PROVIDED DATA section start
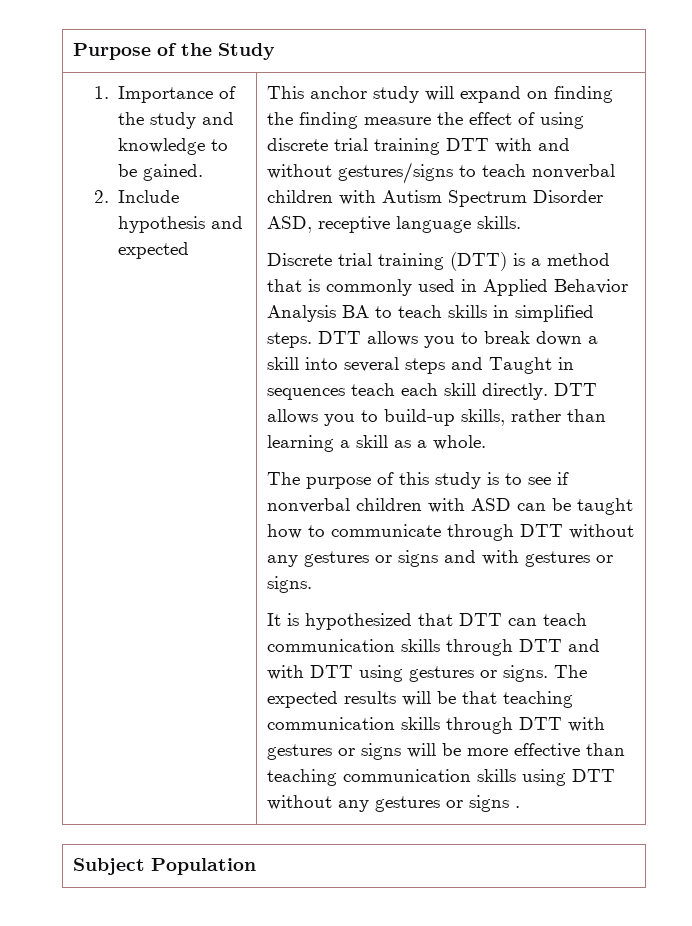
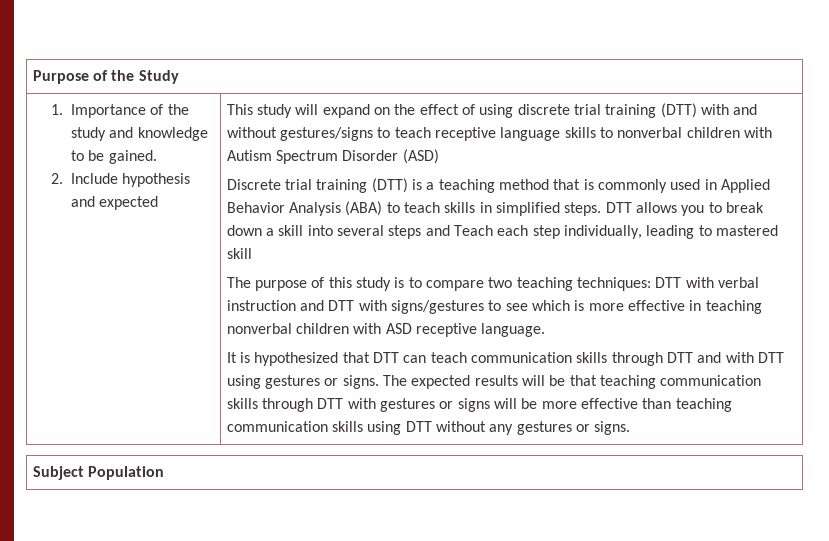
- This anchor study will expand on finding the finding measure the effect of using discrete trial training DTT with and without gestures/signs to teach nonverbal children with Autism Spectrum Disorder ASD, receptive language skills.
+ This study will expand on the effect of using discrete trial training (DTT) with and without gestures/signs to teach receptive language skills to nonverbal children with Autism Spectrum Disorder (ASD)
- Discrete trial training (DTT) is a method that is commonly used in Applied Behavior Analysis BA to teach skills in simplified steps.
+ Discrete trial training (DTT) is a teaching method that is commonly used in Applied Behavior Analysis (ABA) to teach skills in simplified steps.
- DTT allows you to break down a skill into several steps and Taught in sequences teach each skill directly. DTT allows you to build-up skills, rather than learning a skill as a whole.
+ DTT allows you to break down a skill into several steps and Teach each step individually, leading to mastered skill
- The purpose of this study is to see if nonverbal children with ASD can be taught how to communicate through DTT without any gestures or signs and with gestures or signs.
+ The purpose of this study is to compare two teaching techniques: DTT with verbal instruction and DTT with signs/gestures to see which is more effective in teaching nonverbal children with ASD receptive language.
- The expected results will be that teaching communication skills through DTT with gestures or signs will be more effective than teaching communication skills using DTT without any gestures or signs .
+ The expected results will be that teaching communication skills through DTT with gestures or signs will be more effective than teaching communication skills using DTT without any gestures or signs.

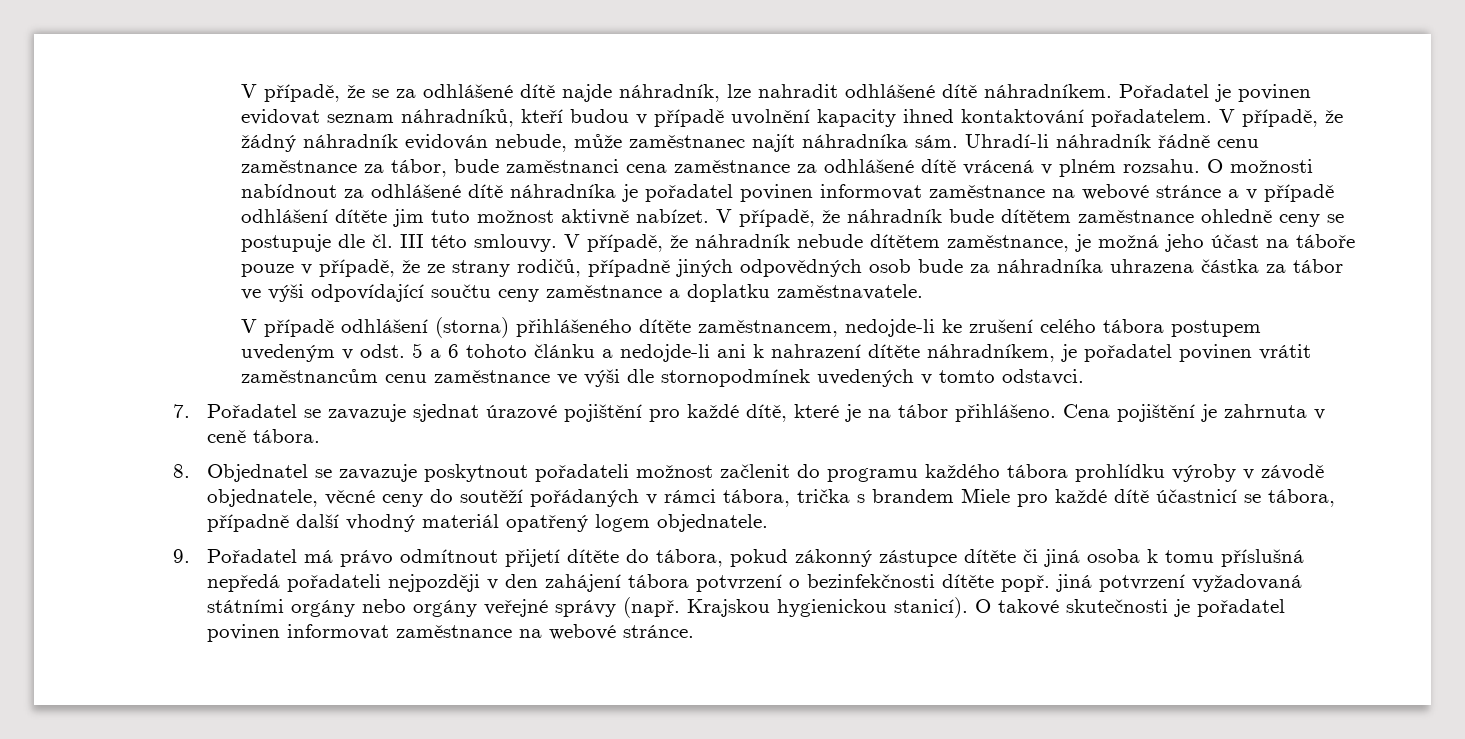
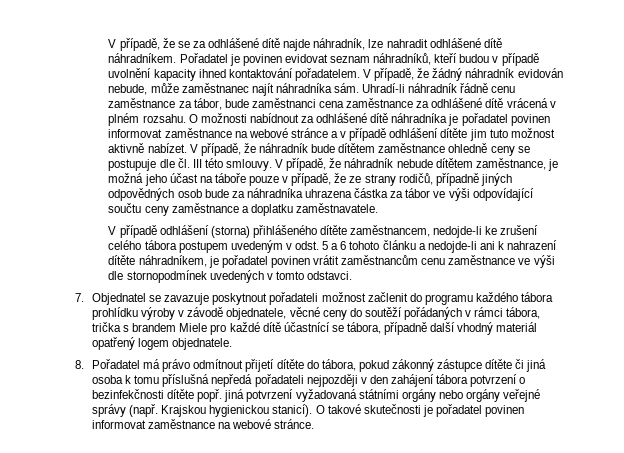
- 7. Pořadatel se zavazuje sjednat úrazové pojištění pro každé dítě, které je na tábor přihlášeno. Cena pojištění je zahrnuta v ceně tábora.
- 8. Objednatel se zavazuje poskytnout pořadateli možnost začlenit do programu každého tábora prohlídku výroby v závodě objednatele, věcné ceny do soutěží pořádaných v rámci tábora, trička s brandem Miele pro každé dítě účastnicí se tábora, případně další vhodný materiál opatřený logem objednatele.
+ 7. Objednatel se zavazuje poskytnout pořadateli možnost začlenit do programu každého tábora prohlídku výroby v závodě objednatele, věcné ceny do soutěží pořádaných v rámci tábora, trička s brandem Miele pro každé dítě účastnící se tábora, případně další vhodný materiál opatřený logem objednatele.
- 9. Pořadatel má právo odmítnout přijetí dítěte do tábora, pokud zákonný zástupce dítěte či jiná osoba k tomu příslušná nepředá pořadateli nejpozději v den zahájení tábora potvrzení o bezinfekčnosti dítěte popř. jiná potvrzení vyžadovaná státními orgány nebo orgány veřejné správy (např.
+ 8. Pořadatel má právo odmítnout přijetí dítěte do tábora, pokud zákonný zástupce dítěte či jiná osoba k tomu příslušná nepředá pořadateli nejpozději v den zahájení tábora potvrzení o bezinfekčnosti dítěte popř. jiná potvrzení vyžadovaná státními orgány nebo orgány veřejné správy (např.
PROVIDED DATA section end
PROVIDED DATA section start
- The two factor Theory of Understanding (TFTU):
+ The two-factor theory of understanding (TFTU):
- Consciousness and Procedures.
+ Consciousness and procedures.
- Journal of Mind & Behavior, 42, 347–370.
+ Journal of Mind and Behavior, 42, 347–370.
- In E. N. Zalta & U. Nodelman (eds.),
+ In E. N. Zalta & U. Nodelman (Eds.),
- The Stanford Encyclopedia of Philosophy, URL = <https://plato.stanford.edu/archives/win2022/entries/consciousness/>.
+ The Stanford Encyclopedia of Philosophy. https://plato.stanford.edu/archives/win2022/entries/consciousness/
PROVIDED DATA section end
> **EXERCISE**
Give, as a single number, the count of lines in the material above that contain the string "Encyclopedia".

> **TASK ANSWER**
2